L’un des premiers livres, Tutto il pane del mondo (Tout le pain du monde) de Fabiola De Clercq, racontait crûment l'anorexie et la boulimie avec lesquelles elle avait vécu pendant plus de vingt ans à partir de son adolescence, brisant ainsi l'omertà qui dissimule les troubles alimentaires dans les familles. Quelques vingt ans plus tard, sortait Obsédée de perfection de Marion Woodman, ouvrage dans lequel l’autrice décrivait les symptômes du mal-être incarné par un idéal féminin de perfection distordu.
Les gymnastes qui dénoncent publiquement le climat d'humiliation et de harcèlement qu'elles ont subi à cause de ces centimètres (et non kilos) jugés trop importants par leurs entraîneurs (des femmes pour la plupart) ont toutes traversé la douloureuse épreuve d'un trouble de l'alimentation. Les récits de nombreuses danseuses classiques dénoncent un calvaire analogue. Ainsi, à moins d'être génétiquement dotée d'un corps svelte, d'une ossature légère et d'un métabolisme ultra efficient (triple combinaison rarissime), en règle générale l’athlète de gymnastique artistique comme la danseuse classique doivent maintenir impérativement le même poids dans un corps sensé ne pas changer d'un iota, précisément à l’âge où le physique connait des changements importants et vitaux.
Lorsque nous regardons ces jeunes corps gracieux qui virevoltent, défiant les lois de la gravité, qui semblent s’appliquer à tout le monde sauf à elles, nous sommes face à un mécanisme de contrôle extra-ordinaire et pervers de la nature même du corps, qui tôt ou tard présentera l’addition. Et cette dernière est salée : blocage des règles, troubles du comportement alimentaire, altération du cycle veille-sommeil, inconfort psychologique, difficultés dans les relations sociales et sexuelles, et j'en passe. Toute cette souffrance se cache derrière la scène, les projecteurs sur les prix, la participation aux concours et aux représentations dans des contextes internationaux.
Pour ouvrir un débat public sur le type de modèles promu dans ces milieux, il convient de regarder la récente série télévisée en six épisodes Corpo libero, basée sur le roman éponyme d'Ilaria Bernardini, et disponible sur Paramount+. Il y est question de compétition, peur de l'échec, pression physique et mentale de la discipline sportive ainsi que de prétention à la perfection physique des très jeunes filles, accablées par un défi impossible à gagner, car celui-ci ne concerne pas leurs adversaires mais leur propre corps. Cette expérience résonne dans la phrase de Carla, la star de l'équipe : “Nous avons 15 ans, quatre ans de plus et nous sommes finies.”

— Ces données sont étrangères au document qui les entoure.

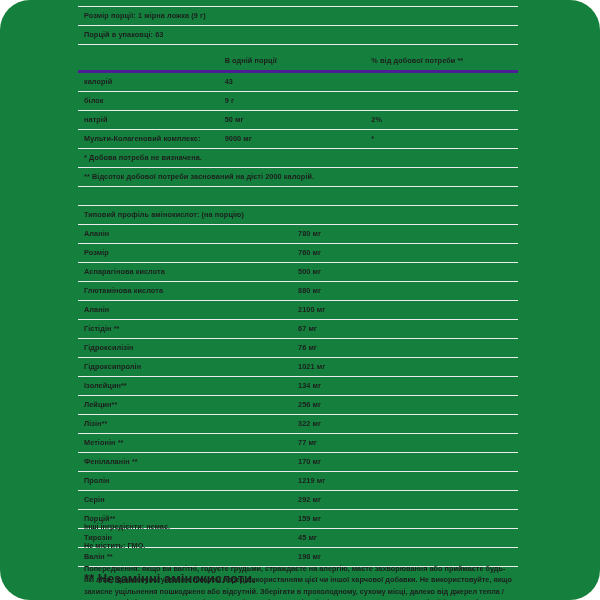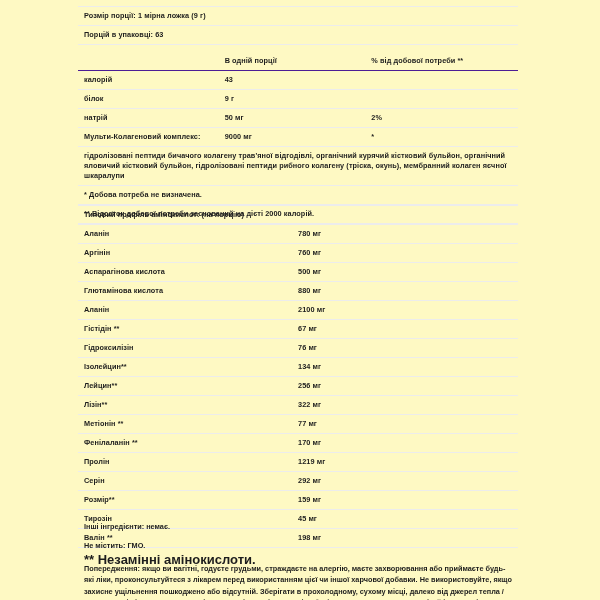--- a/index.html
+++ b/index.html
@@ -18,8 +18,9 @@
     position: relative;
     width: 600px;
     height: 600px;
-    background: #fef9c3;
+    background: #15803d;
     overflow: hidden;
+    border-radius: 30px;
   }
   .panel {
     position: absolute;

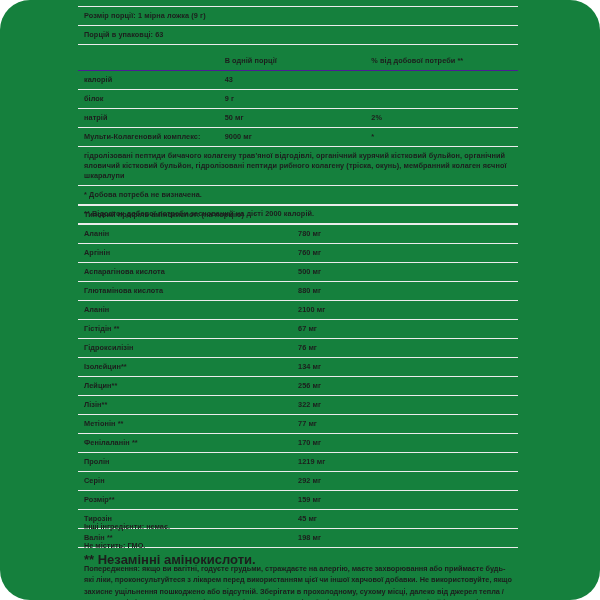--- a/index.html
+++ b/index.html
@@ -52,7 +52,7 @@
 
   table.nutri td.blank-head {
     border-top: none;
-    border-bottom: 1px solid #4c1d95;
+    border-bottom: 3px solid #4c1d95;
   }
   tr.spacer td {
     border-top: none;

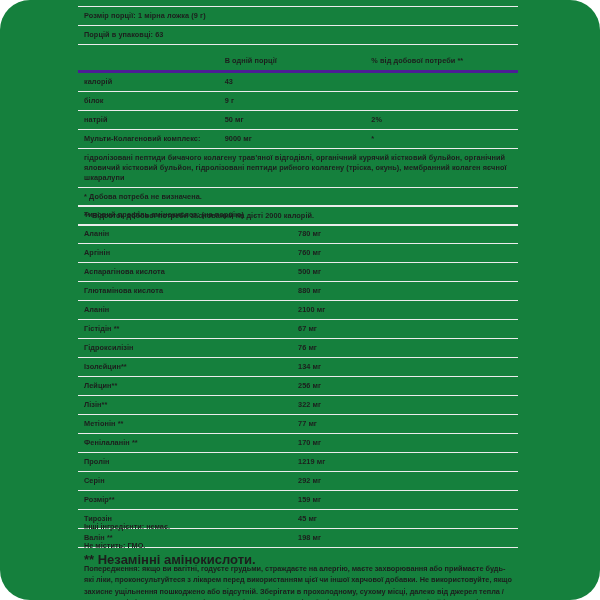--- a/index.html
+++ b/index.html
@@ -163,9 +163,6 @@
         </tr>
 
         <tr>
-          <td colspan="3" class="desc">гідролізовані пептиди бичачого колагену трав'яної відгодівлі, органічний курячий кістковий бульйон, органічний яловичий кістковий бульйон, гідролізовані пептиди рибного колагену (тріска, окунь), мембранний колаген яєчної шкаралупи</td>
-        </tr>
-        <tr>
           <td colspan="3" class="note">* Добова потреба не визначена.</td>
         </tr>
         <tr>

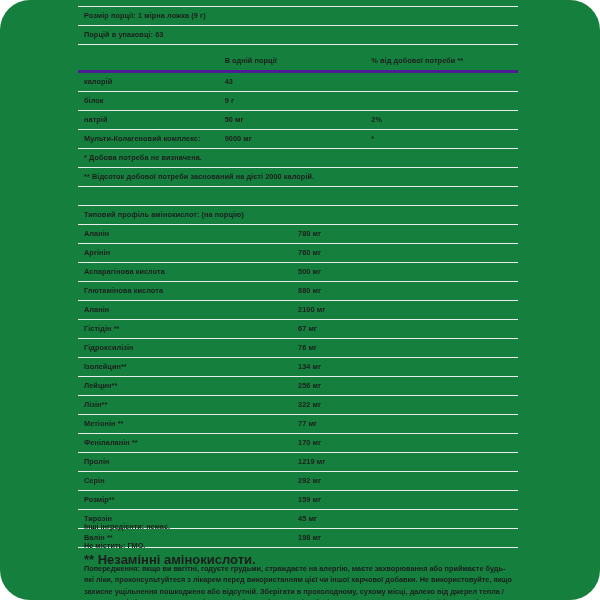--- a/index.html
+++ b/index.html
@@ -183,7 +183,7 @@
           <td class="a-val">780 мг</td>
         </tr>
         <tr>
-          <td class="a-label">Аргінін</td>
+          <td class="a-label">Розмір</td>
           <td class="a-val">760 мг</td>
         </tr>
         <tr>

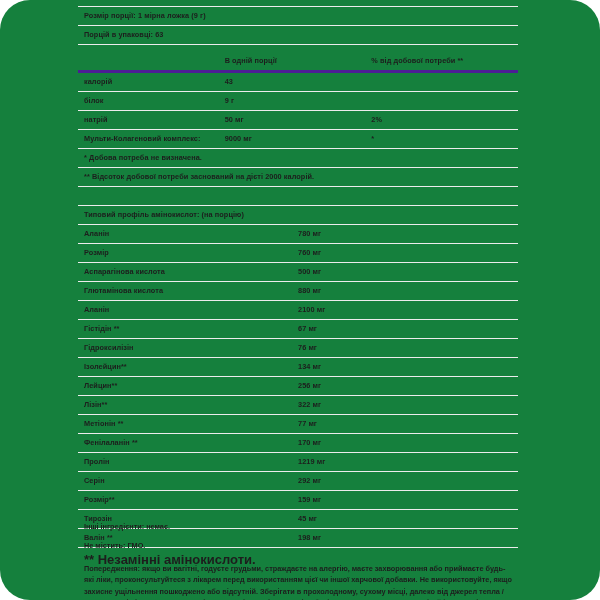--- a/index.html
+++ b/index.html
@@ -207,6 +207,10 @@
           <td class="a-val">76 мг</td>
         </tr>
         <tr>
+          <td class="a-label">Гідроксипролін</td>
+          <td class="a-val">1021 мг</td>
+        </tr>
+        <tr>
           <td class="a-label">Ізолейцин**</td>
           <td class="a-val">134 мг</td>
         </tr>

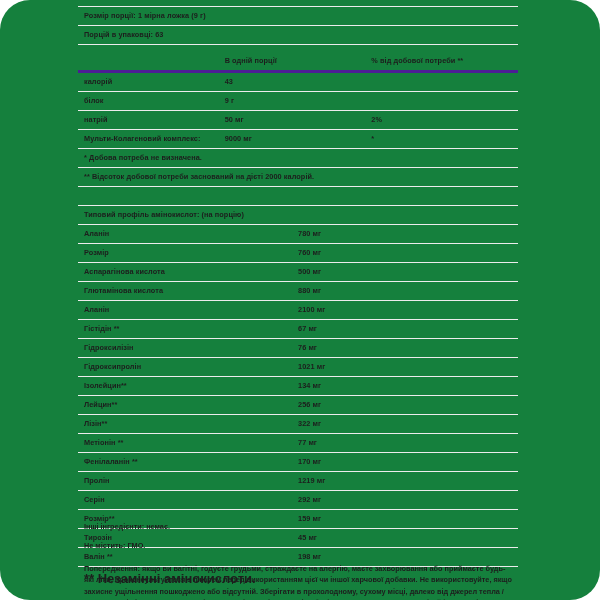--- a/index.html
+++ b/index.html
@@ -239,7 +239,7 @@
           <td class="a-val">292 мг</td>
         </tr>
         <tr>
-          <td class="a-label">Розмір**</td>
+          <td class="a-label">Порцій**</td>
           <td class="a-val">159 мг</td>
         </tr>
         <tr>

Dans son ouvrage I am emotion, un livre que mères et filles devraient lire côte à côte, la militante, dramaturge et écrivaine Eve Ensler note : "Les filles comprennent tout. C'est leur façon particulière d'être au monde. Elles savent tout de l'amour, elles savent consoler ceux qui en ont besoin, elles ont une forte intelligence émotionnelle et affective, elles savent même comment assortir les couleurs, pas par coquetterie juste par un sens inné du goût. Souvent, cependant, ceux qui les regardent, ceux qui vivent avec elles, ne savent rien, ou presque, de leur vie. Les parents, la société, la religion veulent les étiqueter, les manipuler, les empêcher de s'exprimer librement. Ils exigent qu'elles soient belles, parfaites, minces, obéissantes, saintes".
La lecture des récits qui émergent des plaintes des gymnastes me fait penser à un autre livre récent au titre très significatif The Curse of the Good Girl, de l'universitaire Rachel Simmons, qui s'attache depuis des années à pointer les mécanismes de contrôle du corps des adolescentes dans toutes les sphères sociales. Ainsi écrit-elle : "Jolie, polie, modeste, désintéressée. Malgré des années de batailles et de proclamations pour l'émancipation féminine, le mythe de la bonne fille ne montre aucun signe de faiblesse. Au contraire, il survit et prolifère, souvent alimentée par l'éducation familiale, la scolarité et les attentes sociales en général. Être une bonne fille, cependant, est un effort épuisant. Les limites d'une identité imposée par les conventions sociales sont trop étroites. Trop de pression. Tôt ou tard, les bonnes filles finissent par croire qu’elles ne sont pas assez bonnes, l'estime de soi s'effondre et l'épanouissement personnel devient une utopie."
Pour faire du sport ou de la danse, peut-être même pour obtenir d'excellents résultats, faut-il accepter le harcèlement ou arrêter le cours naturel du développement de son corps ? C'est l'une des questions que le monde adulte devrait se poser, et vite.